(Records from a data collection)
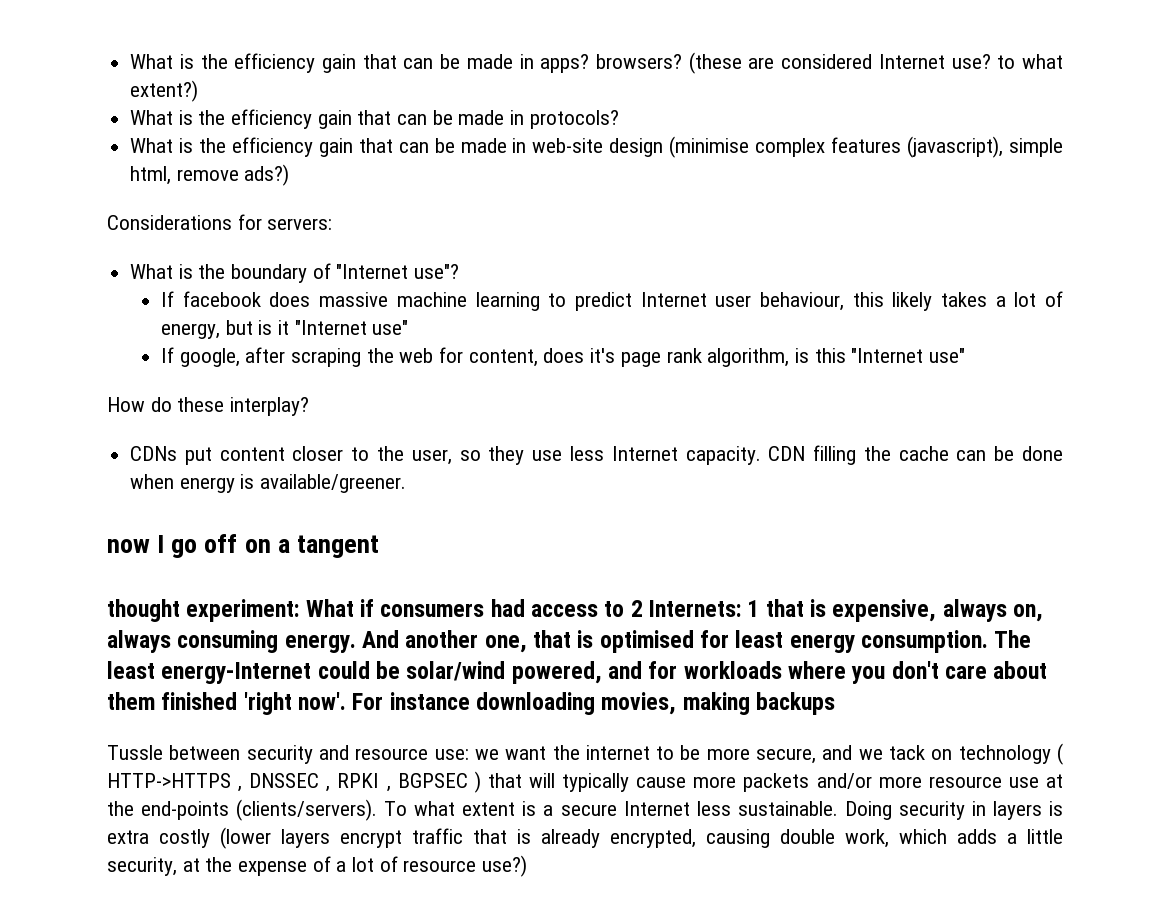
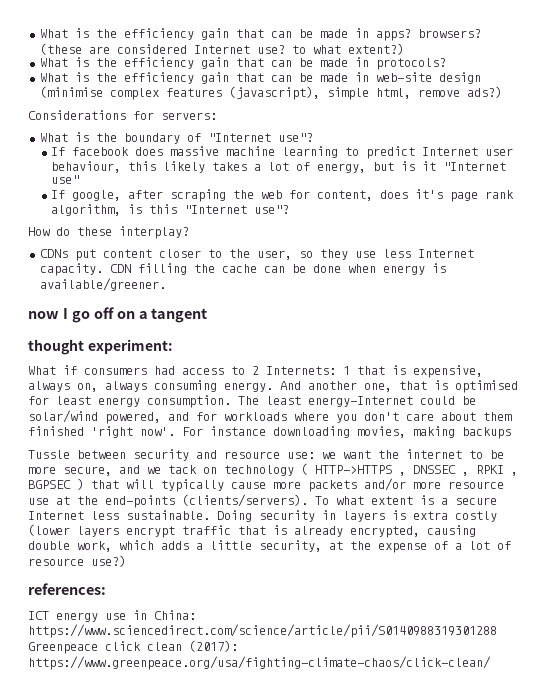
- If google, after scraping the web for content, does it's page rank algorithm, is this "Internet use"
+ If google, after scraping the web for content, does it's page rank algorithm, is this "Internet use"?
- thought experiment: What if consumers had access to 2 Internets: 1 that is expensive, always on, always consuming energy.
+ thought experiment:
+ What if consumers had access to 2 Internets: 1 that is expensive, always on, always consuming energy.
+ references:
+ ICT energy use in China: https://www.sciencedirect.com/science/article/pii/S0140988319301288 Greenpeace click clean (2017): https://www.greenpeace.org/usa/fighting-climate-chaos/click-clean/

■ EXERCISE GOAL ■
Scan the data above for the word "page" and report every line where it is found.

■ SOLUTION BELOW ■
- If google, after scraping the web for content, does it's page rank algorithm, is this "Internet use"
+ If google, after scraping the web for content, does it's page rank algorithm, is this "Internet use"?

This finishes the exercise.